Prokuratura we francuskim Dijon wszczęła dochodzenie po tym, jak pogłowie trzody chlewnej zostało powieszone na bramie budynku, zakupionego niedawno przez islamskie stowarzyszenie. Nieruchomość ma być przeznaczona na miejsce kultu.

Głowy świń znaleziono na bramie budynku w Genlis- małym miasteczku niedaleko Dijon we Francji. W okolicy były też rozsypane wieprzowe wędliny.

Miejscowy burmistrz- Vincent Dancourt,  poinformował, że stowarzyszenie kultury muzułmańskiej (ASCMG) nabyło ten budynek z zamiarem przerobienia go w przyszłości na miejsce kultu. Informacja o tym ukazała się w regionalnej prasie w ubiegłym tygodniu i wzbudziła falę protestów. Do zdarzenia doszło dwa dni przed planowanymi konsultacjami społecznymi na temat projektu.
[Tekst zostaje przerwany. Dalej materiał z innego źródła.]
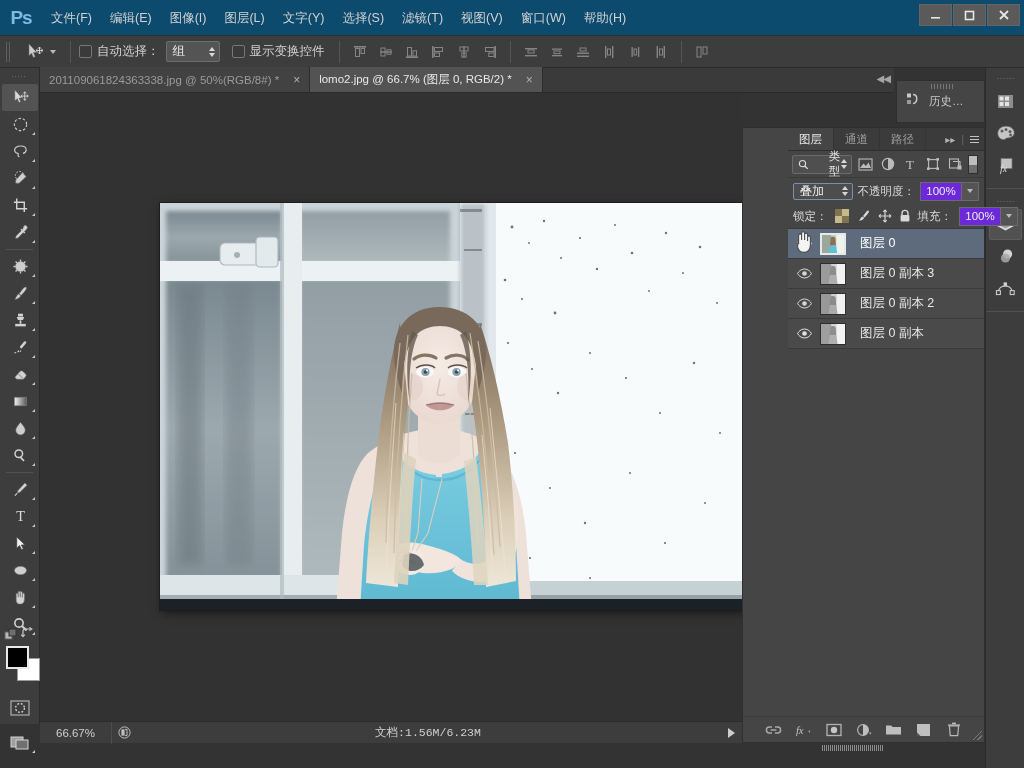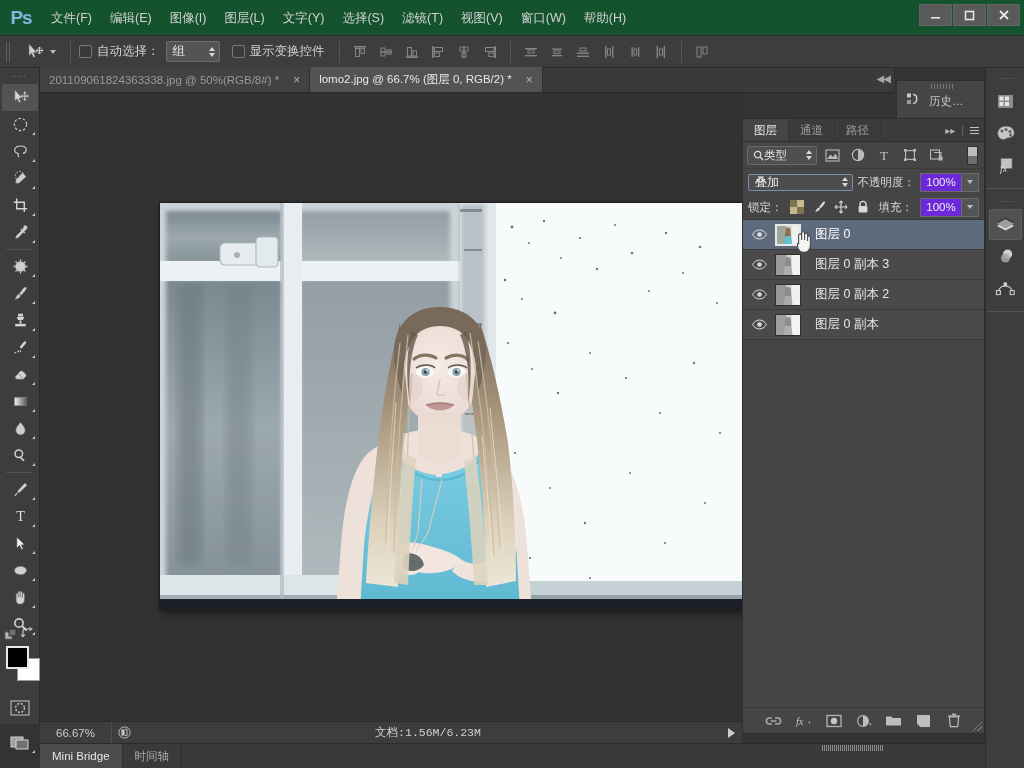--- a/index.html
+++ b/index.html
@@ -12,21 +12,21 @@
   }
   #app {
     position: relative;
     width: 1024px; height: 768px;
     background: #333333;
   }
 
   
   .menubar {
     position: absolute; left: 0; top: 0; width: 1024px; height: 36px;
-    background: #14532d;
+    background: #0c4a6e;
     border-bottom: 1px solid #2f2f2f;
     display: flex; align-items: center;
   }
   .ps-logo {
     width: 42px; height: 36px; display: flex; align-items: center; justify-content: center;
     color: #7fb8e0; font-size: 19px; font-weight: bold; letter-spacing: -1px;
     font-family: "Liberation Sans", sans-serif;
   }
   .menu-items { display: flex; align-items: center; height: 36px; }
   .menu-item {
@@ -207,22 +207,22 @@
     display: flex; align-items: center; padding-left: 8px; gap: 7px;
   }
   .hist-grip {
     position: absolute; left: 34px; top: 3px; width: 22px; height: 5px;
     background-image: repeating-linear-gradient(to right, #777 0 1px, transparent 1px 3px);
   }
   .hist-label { color: #c8c8c8; font-size: 11.5px; }
 
   
   .layers {
-    position: absolute; left: 742px; top: 118px; width: 243px; height: 616px;
-    background: #454545; border: 1px solid #2f2f2f;
+    position: absolute; left: 742px; top: 127px; width: 243px; height: 616px;
+    background: #454545; border: 1px solid #2f2f2f; padding-left: 45px;
   }
   .panel-tabs {
     height: 23px; background: #3b3b3b; display: flex; align-items: stretch;
     border-bottom: 1px solid #2f2f2f; position: relative;
   }
   .ptab {
     padding: 0 11px; display: flex; align-items: center;
     font-size: 11.5px; color: #a0a0a0; border-right: 1px solid #343434;
   }
   .ptab.active { background: #454545; color: #e8e8e8; }
@@ -233,21 +233,21 @@
   .menu-burger { display: flex; flex-direction: column; gap: 2px; }
   .menu-burger span { display:block; width: 9px; height: 1px; background: #c2c2c2; }
 
   .filter-row {
     height: 27px; display: flex; align-items: center; padding: 0 4px; gap: 4px;
     border-bottom: 1px solid #3a3a3a;
   }
   .filter-select {
     position: relative; width: 70px; height: 19px; background: #4f4f4f;
     border: 1px solid #6b6b6b; border-radius: 2px;
-    display: flex; align-items: center; gap: 0; padding-left: 5px;
+    display: flex; align-items: center; gap: 20px; padding-left: 5px;
     color: #e4e4e4; font-size: 11.5px;
   }
   .ficon { width: 22px; height: 20px; display: flex; align-items: center; justify-content: center; opacity: .85; }
   .toggle-pill {
     width: 11px; height: 19px; margin-left: auto; margin-right: 2px;
     background: linear-gradient(to bottom,#bdbdbd 0 55%, #6e6e6e 55% 100%);
     border: 1px solid #2f2f2f;
   }
 
   .blend-row {
@@ -869,24 +869,20 @@
           <rect x="3.4" y="3.4" width="3.2" height="6.2" fill="#c0c0c0"></rect>
           <path d="M7 3.4 h2 v6.2 h-2" fill="none" stroke="#c0c0c0" stroke-width="1"></path>
         </svg>
     </div>
     <div class="status-doc">文档:1.56M/6.23M</div>
     <div class="status-arrow">
         <i></i>
       </div>
   </div>
 
-  <div class="bottomtabs">
-    <div class="btab active">Mini Bridge</div>
-    <div class="btab">时间轴</div>
-  </div>
 
   <div class="histpanel">
     <div class="hist-grip"></div>
     <div>
       <svg width="17" height="17" viewBox="0 0 17 17">
           <rect x="2" y="2.5" width="4" height="4" fill="#c9c9c9"></rect>
           <rect x="2" y="9" width="4" height="4" fill="#9a9a9a"></rect>
           <path d="M8 3.5 C13 3.5 13 12 8 12.6" fill="none" stroke="#c9c9c9" stroke-width="1.5"></path>
         </svg>
     </div>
Burmistrz stanowczo potępił fakt umieszczenia elementów wieprzowiny na bramie i poinformował, że popiera działalność stowarzyszenia.Policja pobrała próbki i bada sprawę. Mam nadzieję, że osoba lub osoby, które dokonały tego czynu zostaną ukarane. Nie ma w naszej gminie miejsca na nienawiść związaną z religią. Każdy musi żyć w pełnej harmonii i wzajemnym szacunku.- powiedział Dancourt.

Socjalistyczna polityk algierskiego pochodzenia- Kheira Bouziane, popiera stanowisko burmistrza. W jej ocenie stowarzyszenie ASCMG zostało powołane do promowania pokojowego dialogu między religiami, a ostatnie zajście ma na na celu podzielenie społeczności.

W związku z tym zdarzeniem, prokuratura w Dijon wszczęła dochodzenie w sprawie nawoływania do dyskryminacji lub nienawiści rasowej.

Sprawa z Genlis to kolejny przypadek w Europie, gdzie islamskie ośrodki kultu zostały obrzucone fragmentami wieprzowiny. W islamie świnie i ich mięso uważane są za nieczyste, a rozrzucanie boczku i innego wieprzowego mięsa w meczetach jest traktowane jako przestępstwo z nienawiści- w niektórych przypadkach surowo karane. W listopadzie 2016 roku, w Wielkiej Brytanii, dwóch Polaków trafiło do aresztu po tym, jak obrzucili meczet bekonem.